YOLO — You Only Look Once

A State of the Art Algorithm for Real-Time Object Detection System

Published in

Towards Data Science

9 min readMay 30, 2020

Introduction

We take the help of our Eyes to see everything, it captures the information in the frame and sends it to our brain to decode and draw meaningful inferences from it. Well, it sounds pretty simple, right? We just look and we get the understanding of what are all the objects we’re looking at, how they’re placed, and tons of other information about them. But the processing out brain does for it is just beyond comparison.

Image credit :Victor Freitas, Unsplash.com

This interesting ability of the brain led the Researches to think that hey what if we can give this ability to a machine. With this the task of the machine will get much simplified, once it can recognize the objects in it’s surrounding it can interact better with them and that’s the whole aim of improving machines, to make them more human friendly, to make them more human-like.

Well in that pursuit, there is one big hurdle. How do we make the machine to identify an object? That’s what gave rise to the domain of Computer Vision that we call “Object Detection”. Object detection is a field of Computer Vision and Image Processing that deals with detecting instances of various classes of objects (like a person, book, chair, car, bus, etc.) in a digitally captured Image or Video.

This domain is further divided into sub-domains like Face detection, Activity recognition, Image annotation, and many more. Object Detection has found its applications in various important areas like Self-Driving cars, robots, Video Surveillance, Object Tracking, etc.

Challenges

1. Variable Number of Objects

Object Detection is the problem of locating and classifying a variable number of objects in an Image. The important thing is the “variable” part. The number of objects to be detected might vary from image to image. So the main problem associated with this is that in Machine Learning models, we usually need to represent the data in fixed-sized vectors. Since the number of objects in the Image is unknown to us beforehand, we would not know the correct number of outputs and we may require some post-processing which adds up the complexity.

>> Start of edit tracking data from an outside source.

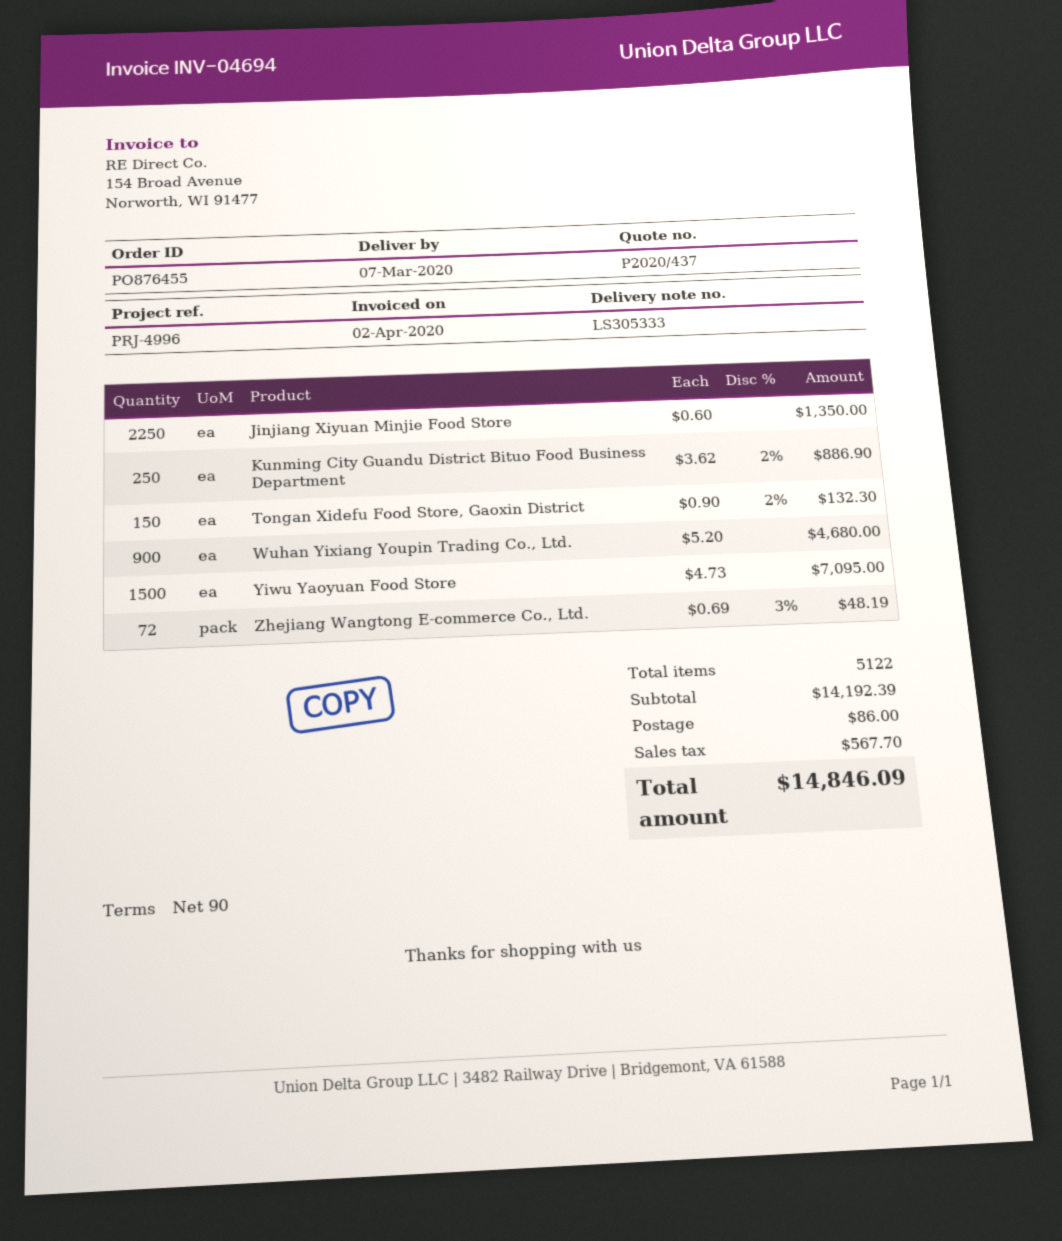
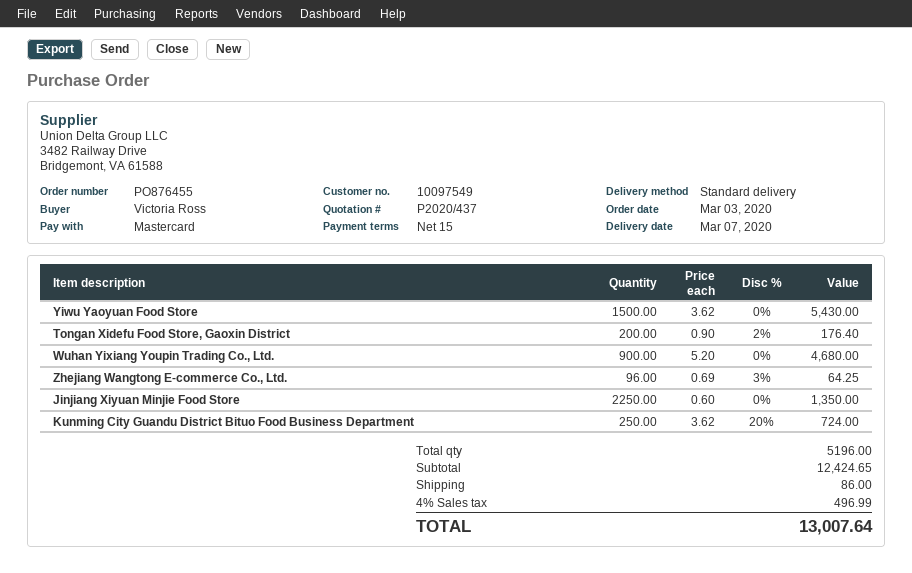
payment terms: 90 days -> 15 days
Kunming City Guandu District Bituo Food Business Department: 250 x 3.62 - 2% = 886.90 -> 250 x 3.62 - 20% = 724.00
Tongan Xidefu Food Store, Gaoxin District: 150 x 0.90 - 2% = 132.30 -> 200 x 0.90 - 2% = 176.40
Yiwu Yaoyuan Food Store: 1500 x 4.73 = 7095.00 -> 1500 x 3.62 = 5430.00
Zhejiang Wangtong E-commerce Co., Ltd.: 72 x 0.69 - 3% = 48.19 -> 96 x 0.69 - 3% = 64.25
total quantity: 5122 -> 5196
subtotal: 14192.39 -> 12424.65
tax: 567.70 -> 496.99
total: 14846.09 -> 13007.64

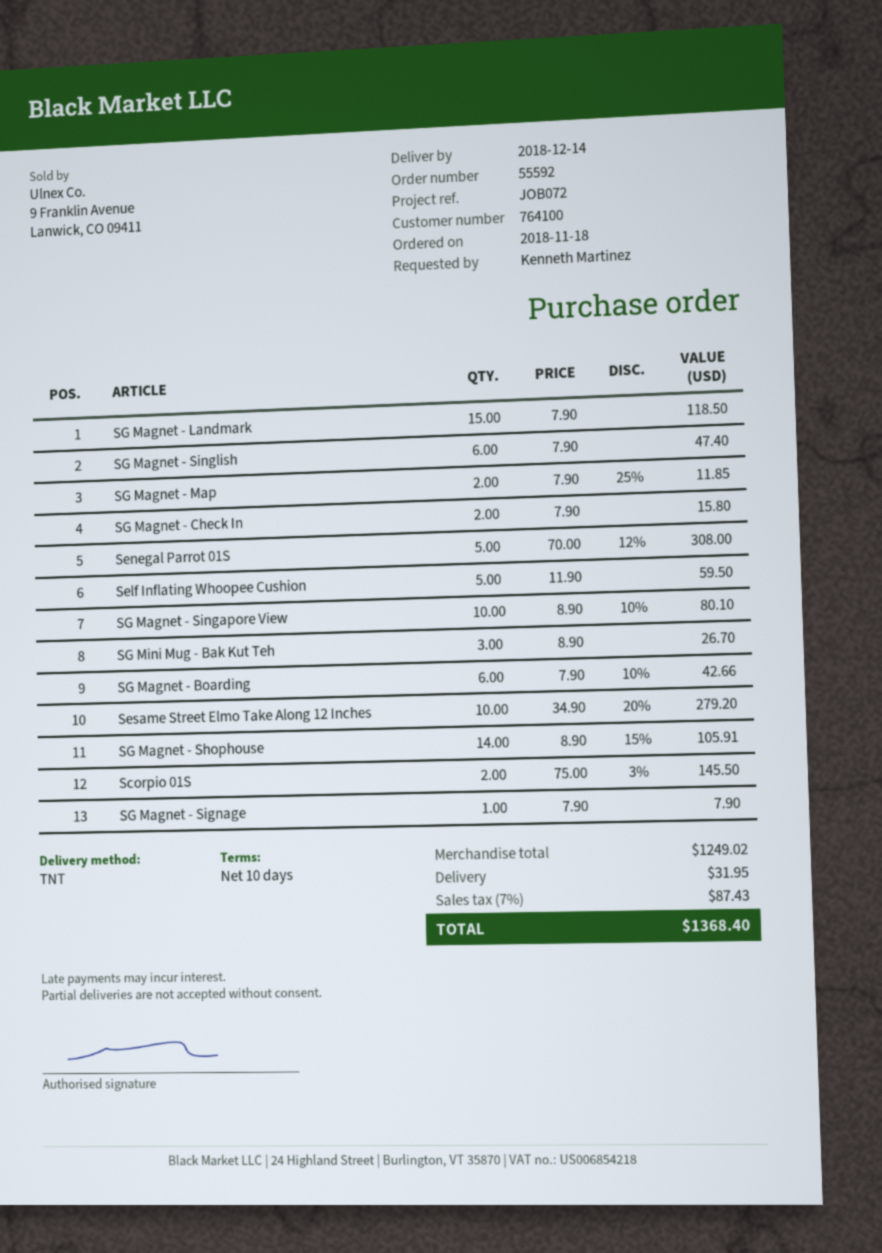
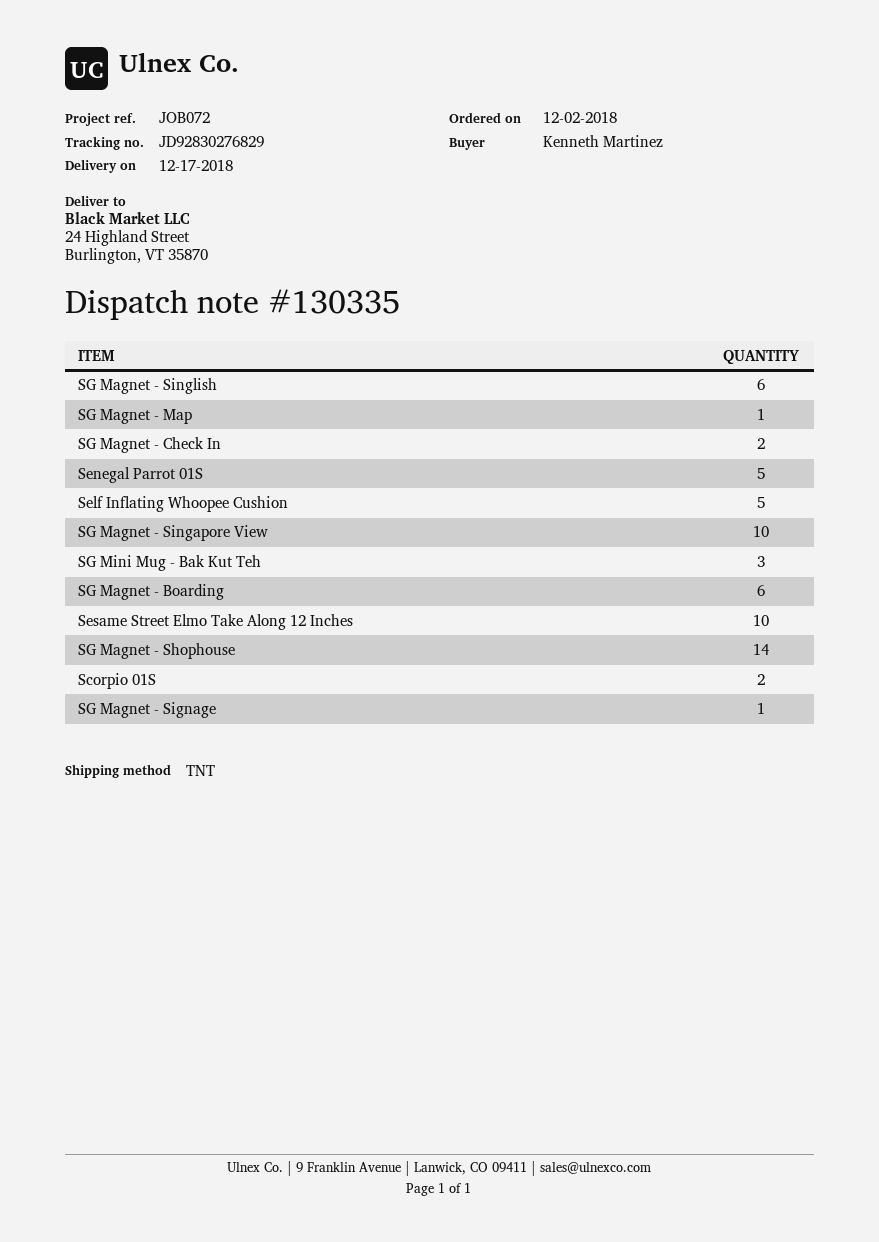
order date: 2018-11-18 -> 2018-12-02
delivery date: 2018-12-14 -> 2018-12-17
SG Magnet - Landmark: 15 -> none
SG Magnet - Map: 2 -> 1

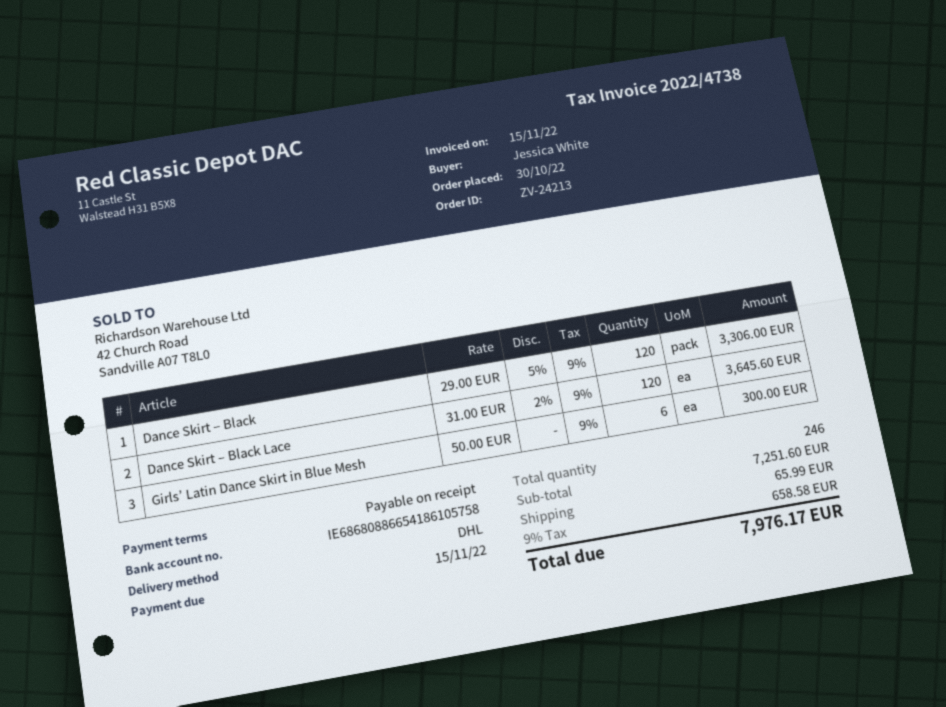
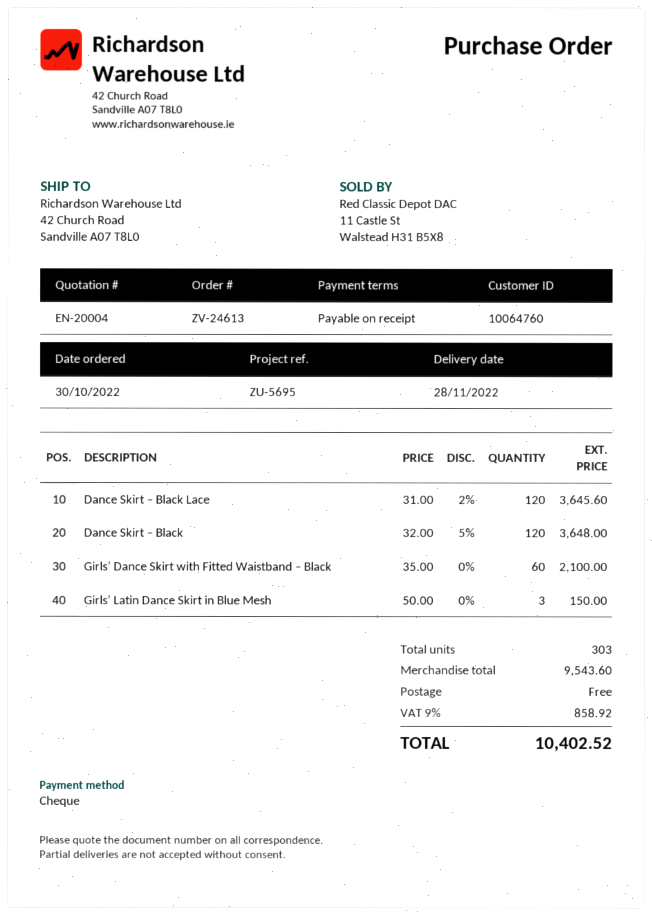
order number: ZV-24213 -> ZV-24613
Dance Skirt – Black: 120 x 29.00 - 5% = 3306.00 -> 120 x 32.00 - 5% = 3648.00
Girls’ Latin Dance Skirt in Blue Mesh: 6 x 50.00 = 300.00 -> 3 x 50.00 = 150.00
Girls’ Dance Skirt with Fitted Waistband – Black: none -> 60 x 35.00 = 2100.00
total quantity: 246 -> 303
subtotal: 7251.60 -> 9543.60
shipping: 65.99 -> 0.00
tax: 9% = 658.58 -> 9% = 858.92
total: 7976.17 -> 10402.52

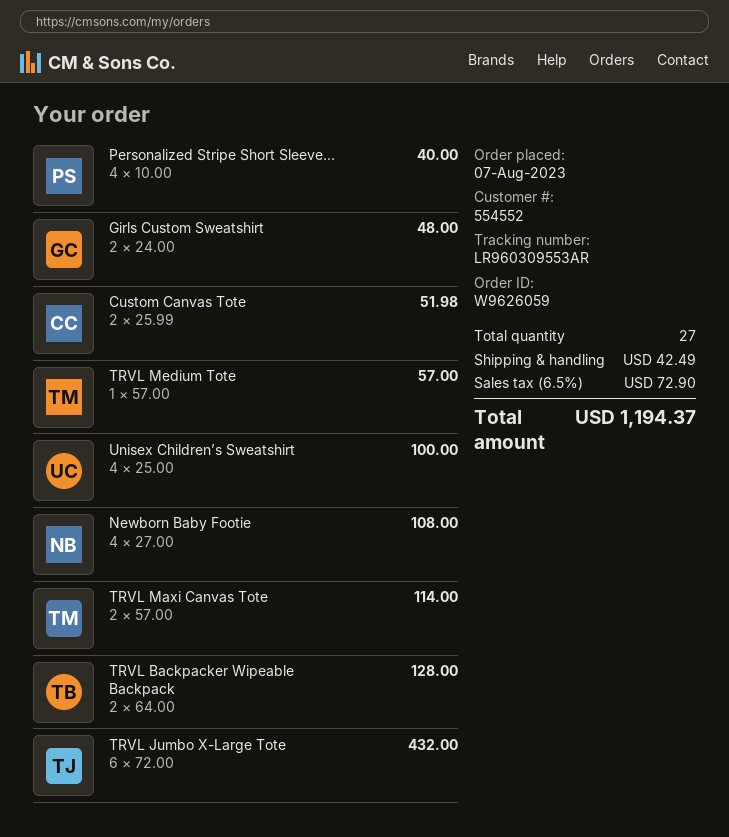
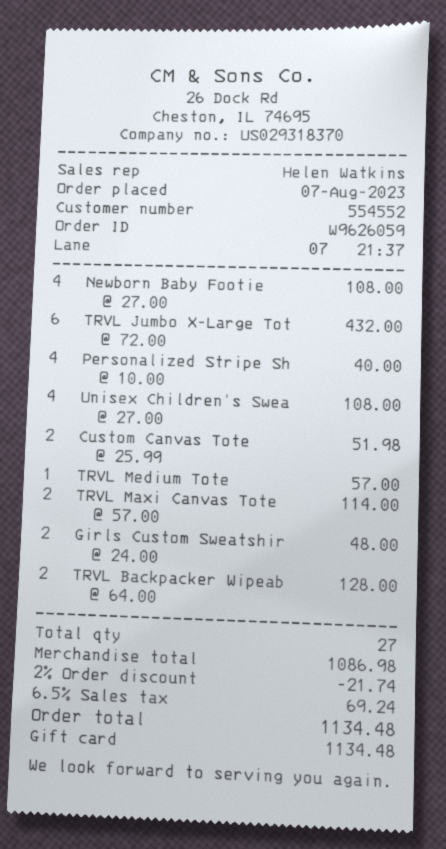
Unisex Children’s Sweatshirt: 4 x 25.00 = 100.00 -> 4 x 27.00 = 108.00
discount: none -> 2% = 21.74
shipping: 42.49 -> none
tax: 6.5% = 72.90 -> 6.5% = 69.24
total: 1194.37 -> 1134.48

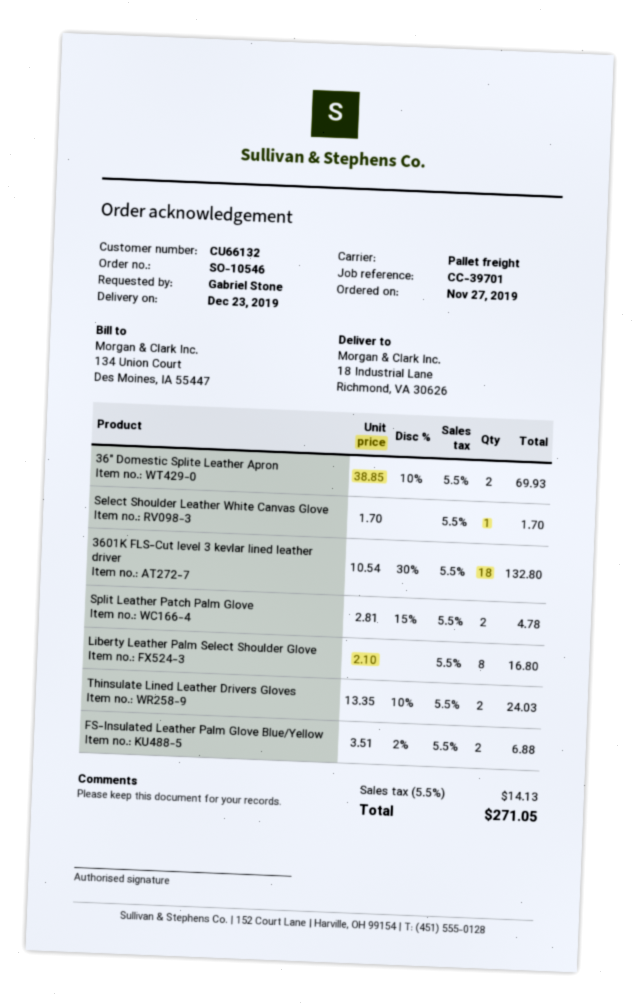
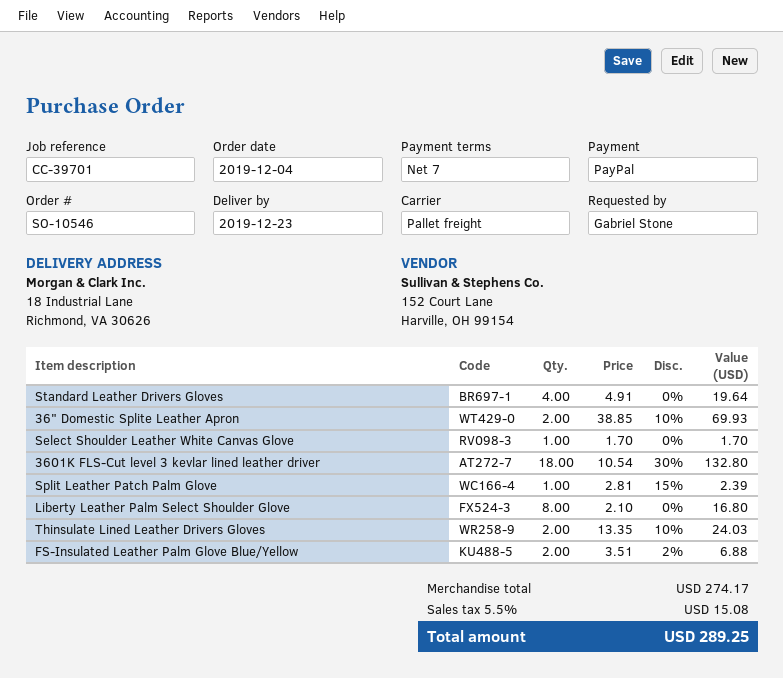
order date: 2019-11-27 -> 2019-12-04
Split Leather Patch Palm Glove: 2 x 2.81 - 15% = 4.78 -> 1 x 2.81 - 15% = 2.39
Standard Leather Drivers Gloves: none -> 4 x 4.91 = 19.64
tax: 5.5% = 14.13 -> 5.5% = 15.08
total: 271.05 -> 289.25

2. Multiple Spatial Scales and Aspect Ratios

The Objects in the Images are of multiple spatial scales and aspect ratios, there may be some objects that cover most of the image and yet there will be some we may want to find but are as small as a dozen pixels (or a very small percentage of the Image). Even the same objects can have different Scales in different images. These varying dimensions of objects pose a difficulty in tracking them down. Some algorithms use the concept of sliding windows for the purpose but it is very inefficient.

3. Modeling

Doing object detection requires solving two approaches at once-Object Detection and Object Localization. Not only we want to classify the object but we also want to locate it inside the Image. To address these, most of the researches use multi-task loss functions to penalize both misclassification errors and localization errors. Due to this duality behavior of the loss function, many times it ends up performing poorly in both.

4. Limited Data

The limited amount of annotated data currently available for object detection is another hurdle in the process. Object detection datasets typically contain annotated examples for about dozen to a hundred classes while image classification datasets can include up to 100,000 classes. Gathering the ground truth labels along with the bounding boxes for each class is still a very tedious task to solve.

5. Speed for Real-Time detection

Object detection algorithms need to be not only accurate in predicting the class of the object along with its location, but it also needs to be incredibly fast in doing all these things to coup-up with the needs of the real-time demands of video processing. Usually, a video is shot at almost 24 fps and to build an algorithm that can achieve that frame rate is quite a difficult task.

Various Approaches

We considered some of the chief challenges in the domain of Object detection, what do they mean and how they affect the process. Now we’ll take a look at some models that have tried to solve these challenges before unveiling the best of them — YOLO Algorithm.

1. Fast R-CNN

Fast R-CNN is an improved version of R-CNN as it had some disadvantages like multistage pipelining environment, space and time expensive, slow object detection. To remove them Fast R-CNN introduced a new structure.

Fast R-CNN Architecture, source: Fast R-CNN

It takes the entire image as an input along with the object proposals. Initially the algorithm runs a CNN on the input image and forms a feature map by the use of various conv and max pooling layers. After that for each object proposal a Region of Interest (RoI) pooling layer extracts a fixed length feature vector and inputs it into a Fully Connected (FC) Layer. This layer further branches into two output layers : one producing the SoftMax probability for each class along with a “background” class, the other layer outputs four real numbers for each of the classes which define the bounding box for that specific class.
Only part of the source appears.